Page 4 of Winter Door


  Unwrapping her lunch, she noted how many students were sitting alone to eat because their friends were absent. This reminded her of the dream of Billy in his human shape. It had been so wonderful to see him and to hear him talk again. She wondered what it had meant that he was older. Was it because animals aged more quickly than humans?

  Rage threw her crusts under the tree for the birds before making her way back to the library. She needed to get some material about the Antarctic for a geography project. She was still photocopying when the bell rang for the end of lunch. She quickly finished, then hurried through the empty passages to the darkened auditorium and slid into a seat right at the end of a row and near the exit door, hoping there had not been a roll call. The movie turned out to be something that she had already seen, but at least it was a real movie.

  The end-of-day bell sounded louder than usual, waking her from a light drowse. The small number of students quickly left school as Rage collected her coat and bag from her locker without hurrying. It took Mrs. Marren at least half an hour to get across town to the bus stop where she picked Rage and Anabel up, and Rage saw no point in catching the early bus and freezing for twenty minutes. There was no sign of Anabel when the late bus trundled up, but that was not unusual. Anabel often took the first bus so that she and her friends could stand and talk. Rage always wondered what they could find to talk about after spending lunchtime, class time, and even recess gossiping.

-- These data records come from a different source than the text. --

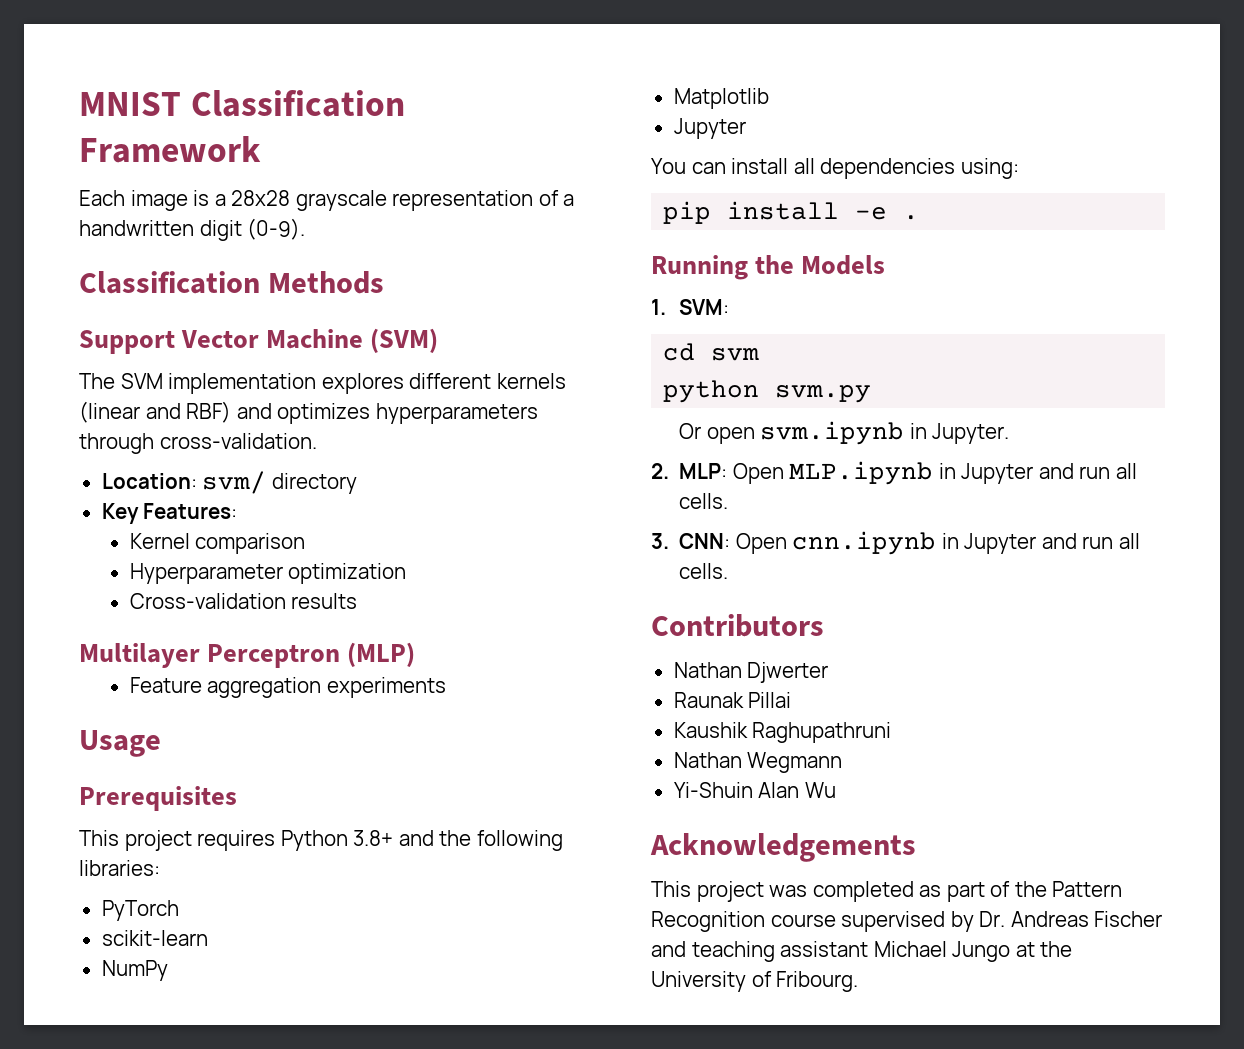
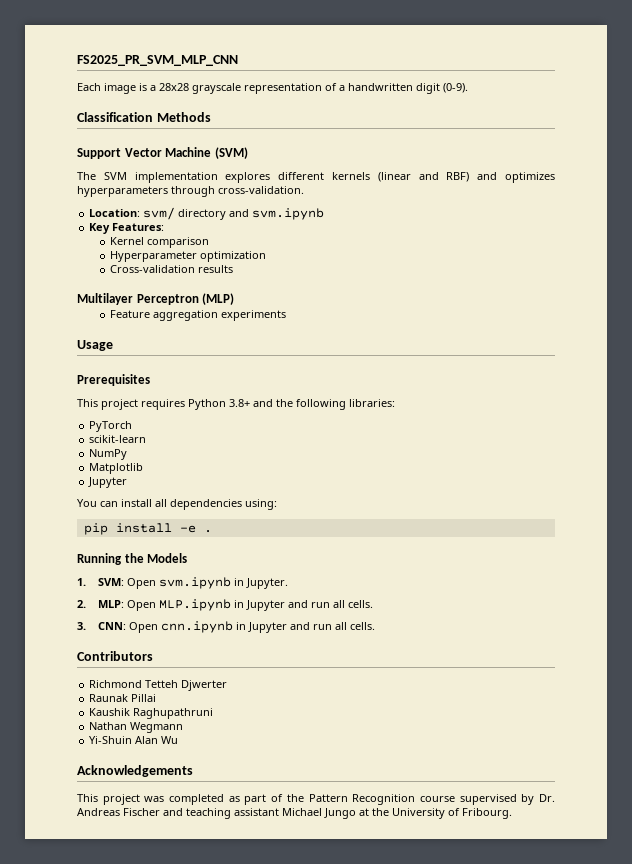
- MNIST Classification Framework
+ FS2025_PR_SVM_MLP_CNN
- Location: svm/ directory
+ Location: svm/ directory and svm.ipynb
- 1. SVM:
- cd svm
- python svm.py
- Or open svm.ipynb in Jupyter.
+ 1. SVM: Open svm.ipynb in Jupyter.
- Nathan Djwerter
+ Richmond Tetteh Djwerter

  When Rage climbed out of the bus, she found that she was alone at the bus stop. Either Anabel had missed both buses, or she was staying in town another night. The latter was more likely, and Rage’s heart lifted. She turned to wave to the friendly bus driver, who frowned at her as if she were a stranger. Disconcerted, she dropped her hand. She stared after the bus, wondering if it was possible that he hadn’t recognized her.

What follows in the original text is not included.